No obstante, diversos informes señalan que gran parte del equipo militar —aviones varados, tanques sin mantenimiento y radares averiados— limita en la práctica la efectividad frente a un hipotético enfrentamiento con Estados Unidos.
Entre 2006 y 2011, Venezuela invirtió más de 11 000 millones de dólares en adquisiciones militares rusas, incluyendo 23 aviones Su-30MKV, cientos de misiles antiaéreos y una decena de plataformas de radar.
El presidente Maduro destaca como pilar de la defensa nacional la red de misiles Igla-S, que según él alcanza hasta 5.000 unidades distribuidas “hasta la última montaña, hasta el último pueblo”.
Sin embargo, analistas militares denuncian que aunque los sistemas “en papel” parecen avanzados, su disponibilidad operativa es muy baja debido a mantenimiento deficiente, sanciones y falta de repuestos.
En cuanto a personal, el Gobierno afirma contar con unos 300.000 soldados activos, pero el Instituto Internacional de Estudios Estratégicos estima solo unos 123.000 efectivos en capacidad de combate real, más 220.000 milicianos entrenados.

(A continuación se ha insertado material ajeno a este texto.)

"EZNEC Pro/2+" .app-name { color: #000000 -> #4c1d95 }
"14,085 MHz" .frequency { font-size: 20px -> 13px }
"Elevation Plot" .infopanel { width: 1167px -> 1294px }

La Armada venezolana cuenta con, entre otros, una fragata clase Mariscal Sucre italiana, un submarino tipo 209 alemán y alrededor de 9 patrulleros costeros.

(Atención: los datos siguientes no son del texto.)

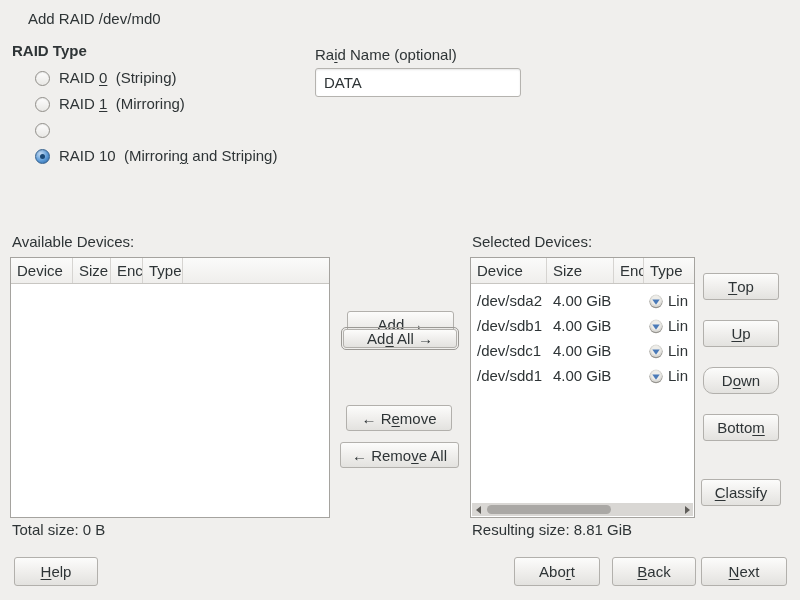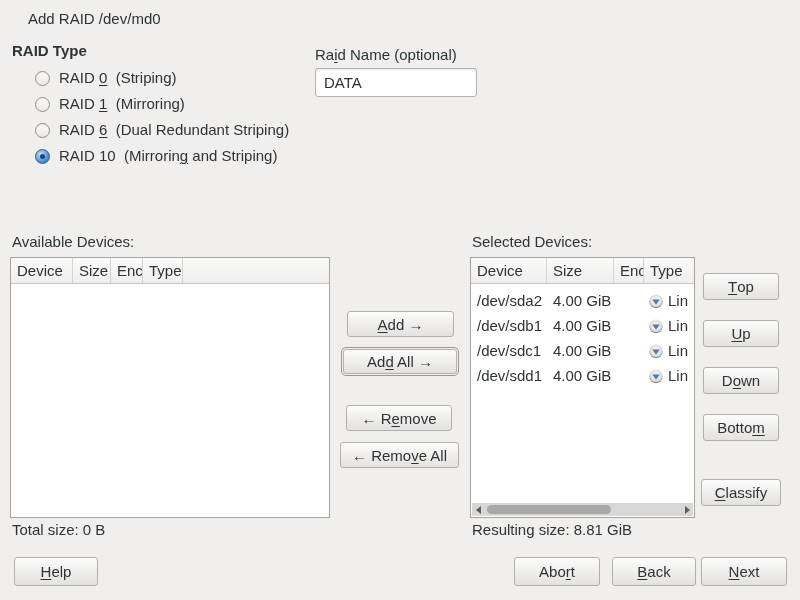"DATA" input.abs { width: 162px -> 206px }
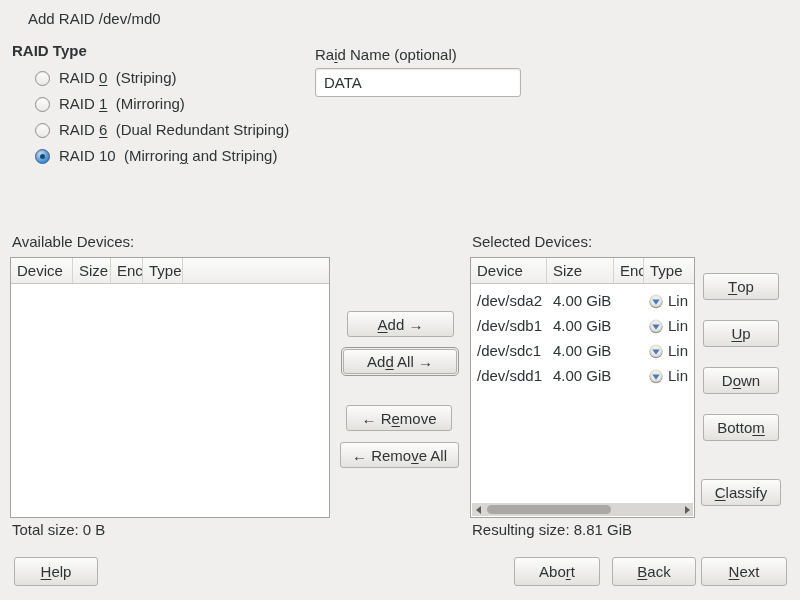"RAID 6 (Dual Redundant Striping)" span.radio-label { html: <span>RAID <u>6</u> (Dual Redundant Striping)</span> -> none }
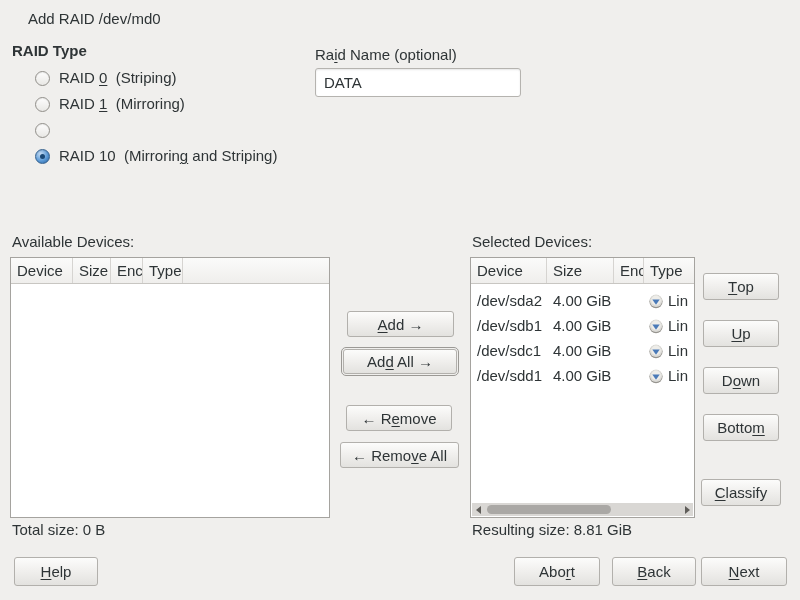"Ad All →" div.abs { height: 25px -> 19px; top: 349px -> 329px }
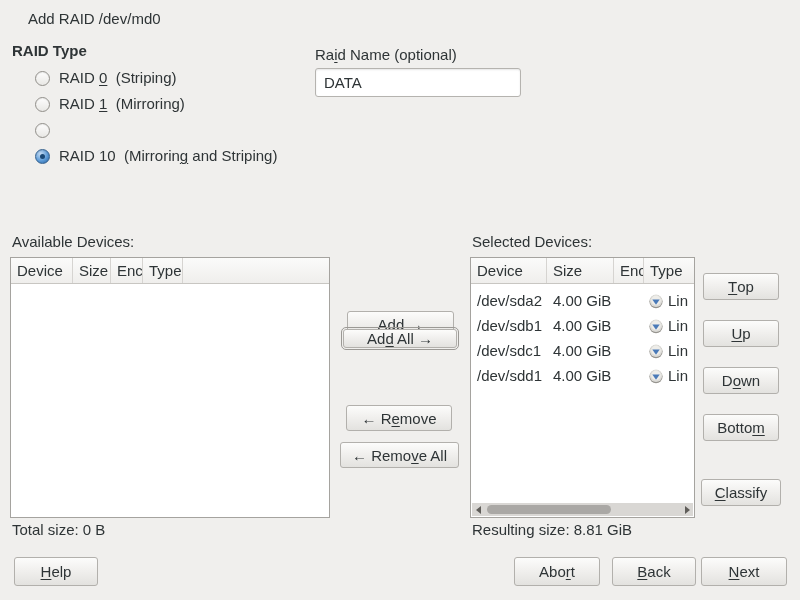"D wn" div.abs { border-radius: none -> 10px }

Por otro lado, existen informes de que muchos tanques y blindados están fuera de servicio, y la cadena logística es considerada insuficiente para sostener operaciones de gran escala.

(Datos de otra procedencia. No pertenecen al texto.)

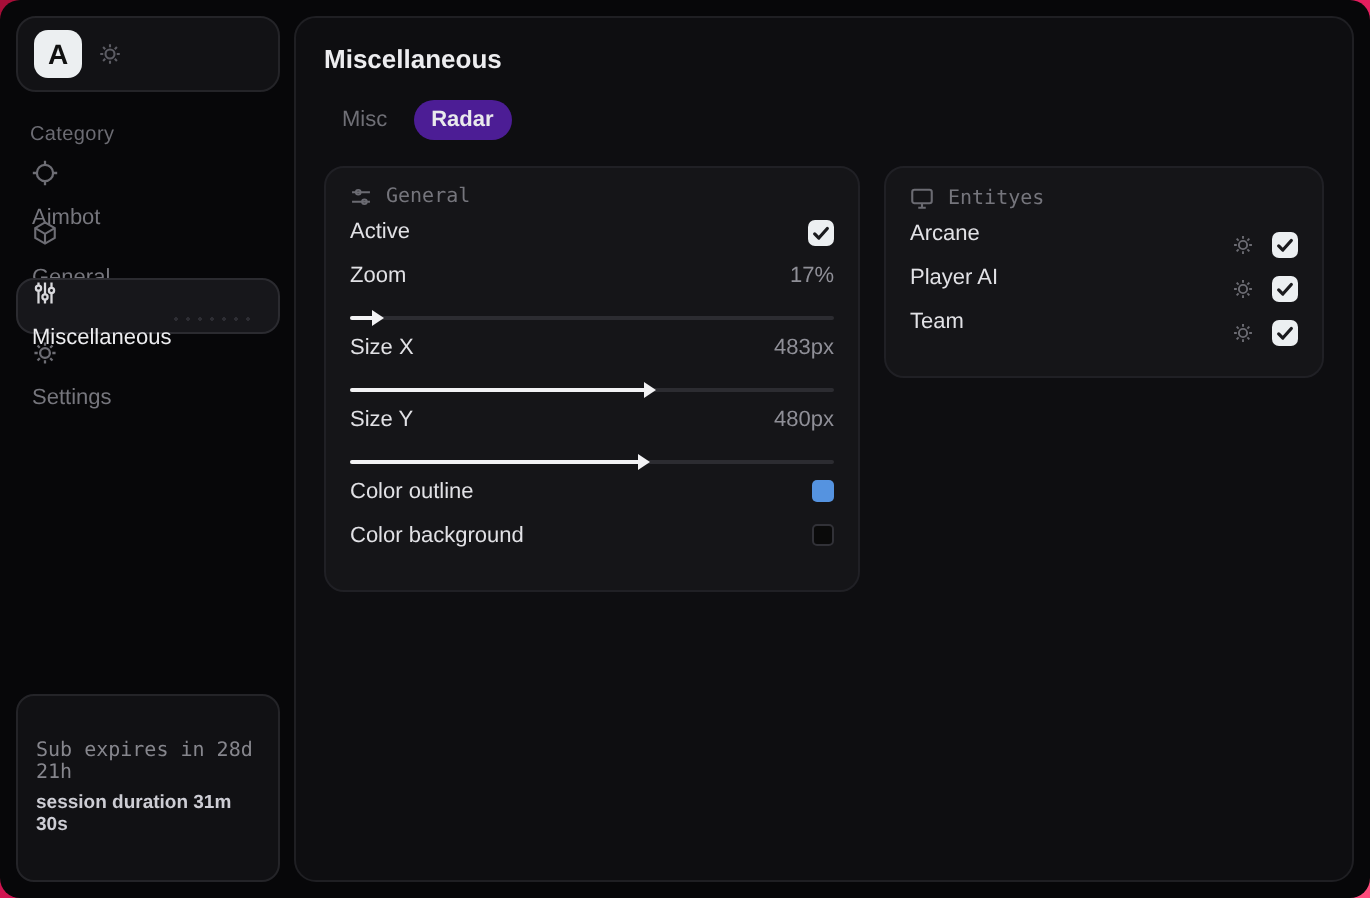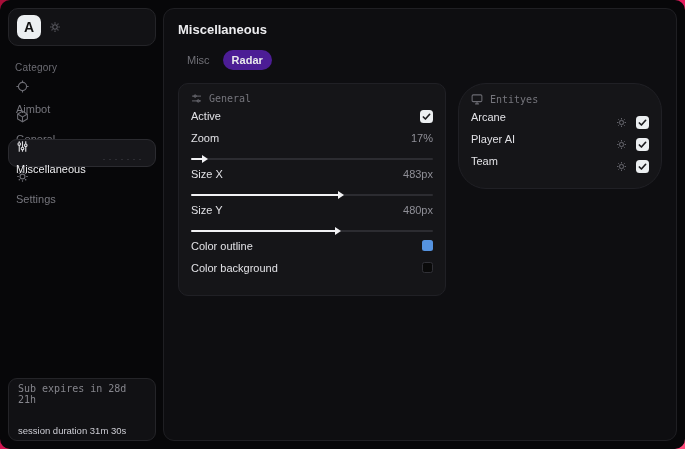"Entityes" .panel-entities { border-radius: 28px -> none; width: 204px -> 220px }
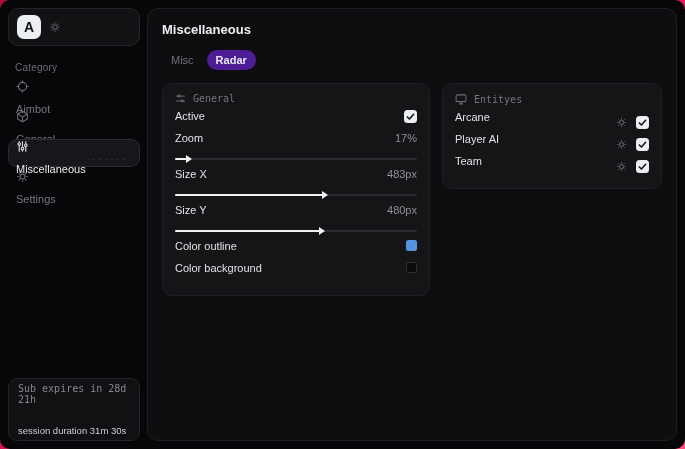"Sub expires in 28d 21h" .sidebar-footer { padding: 4px 9px -> 22px 9px }
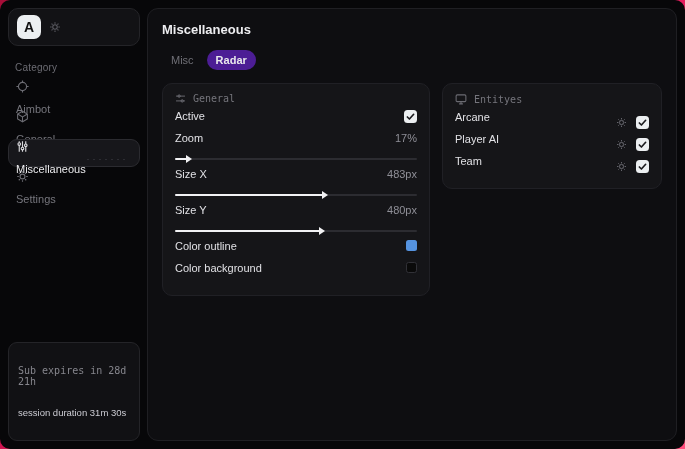"session duration 31m 30s" .session-dur { font-weight: normal -> bold; margin-top: 20px -> 4px }
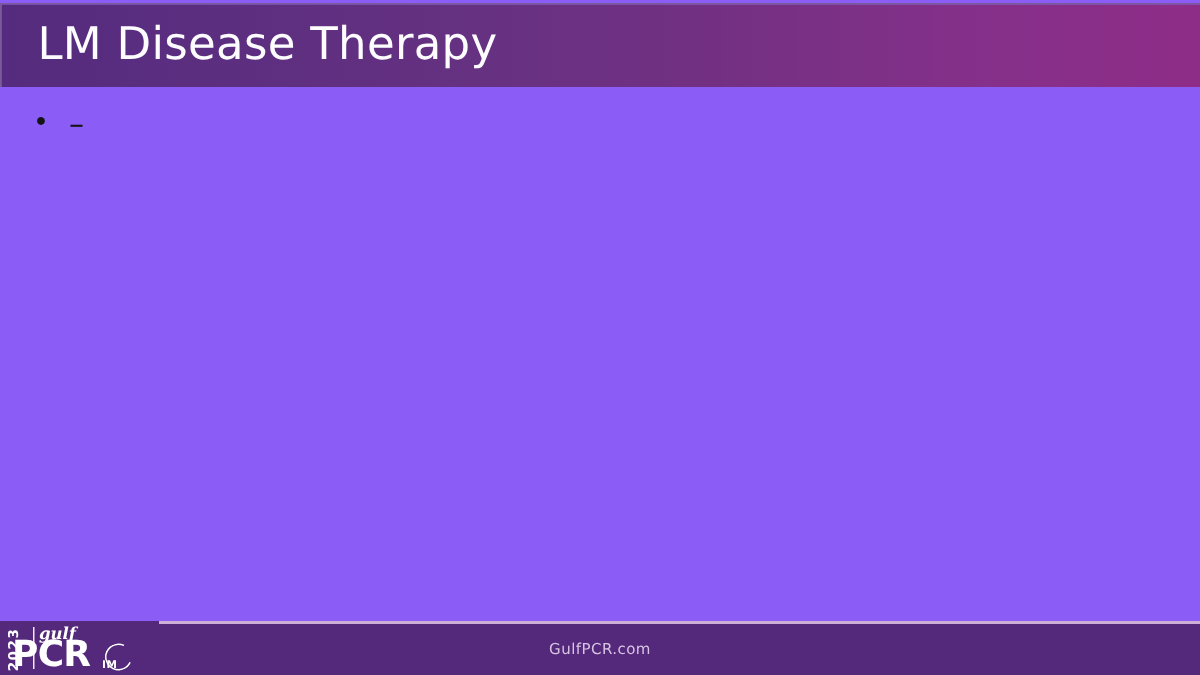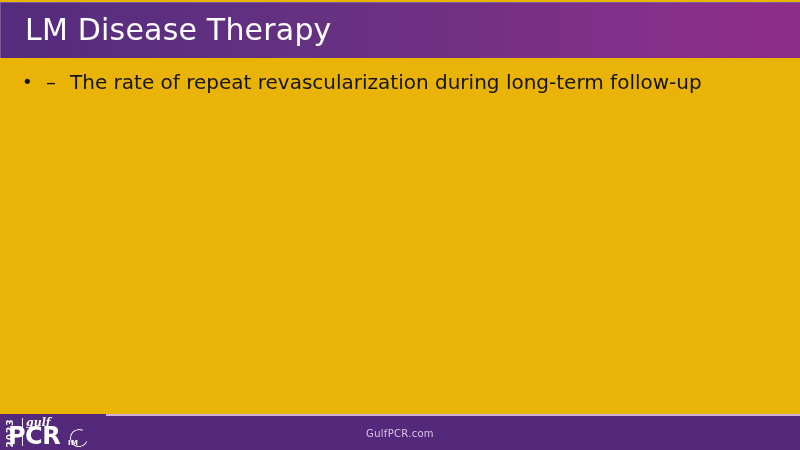"LM Disease Therapy" #slide { background: #eab308 -> #8b5cf6 }
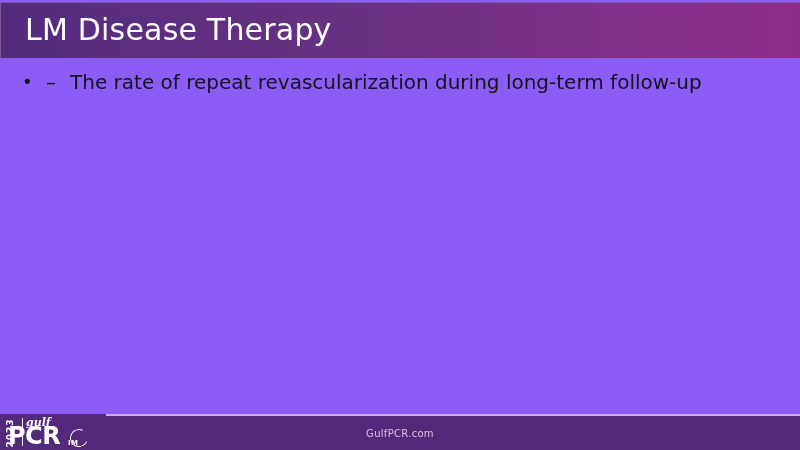"The rate of repeat revascularization" span { html: <span>The rate of repeat revascularization during long-term follow-up</span> -> none }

La dependencia de proveedores como Rusia, China, Irán y Corea del Norte, ante sanciones de EE.UU. y Europa, reduce la accesibilidad a nuevo armamento moderno.
Desde Estados Unidos se monitorea de cerca la capacidad armamentística de Venezuela, lo que genera tensión en la región y recalienta la narrativa de amenaza militar.
En Venezuela, el Gobierno emplea estos datos para reforzar la retórica de soberanía y autopreservación, movilizando milicias y reforzando las fronteras ante un posible escenario de acción externa.
La balanza entre lo declarado y lo operativo en el aparato militar venezolano deja claros desafíos: capacidad limitada frente a ambiciones amplias. El escenario continúa abierto a medida que se desarrollen nuevos movimientos diplomáticos y de defensa.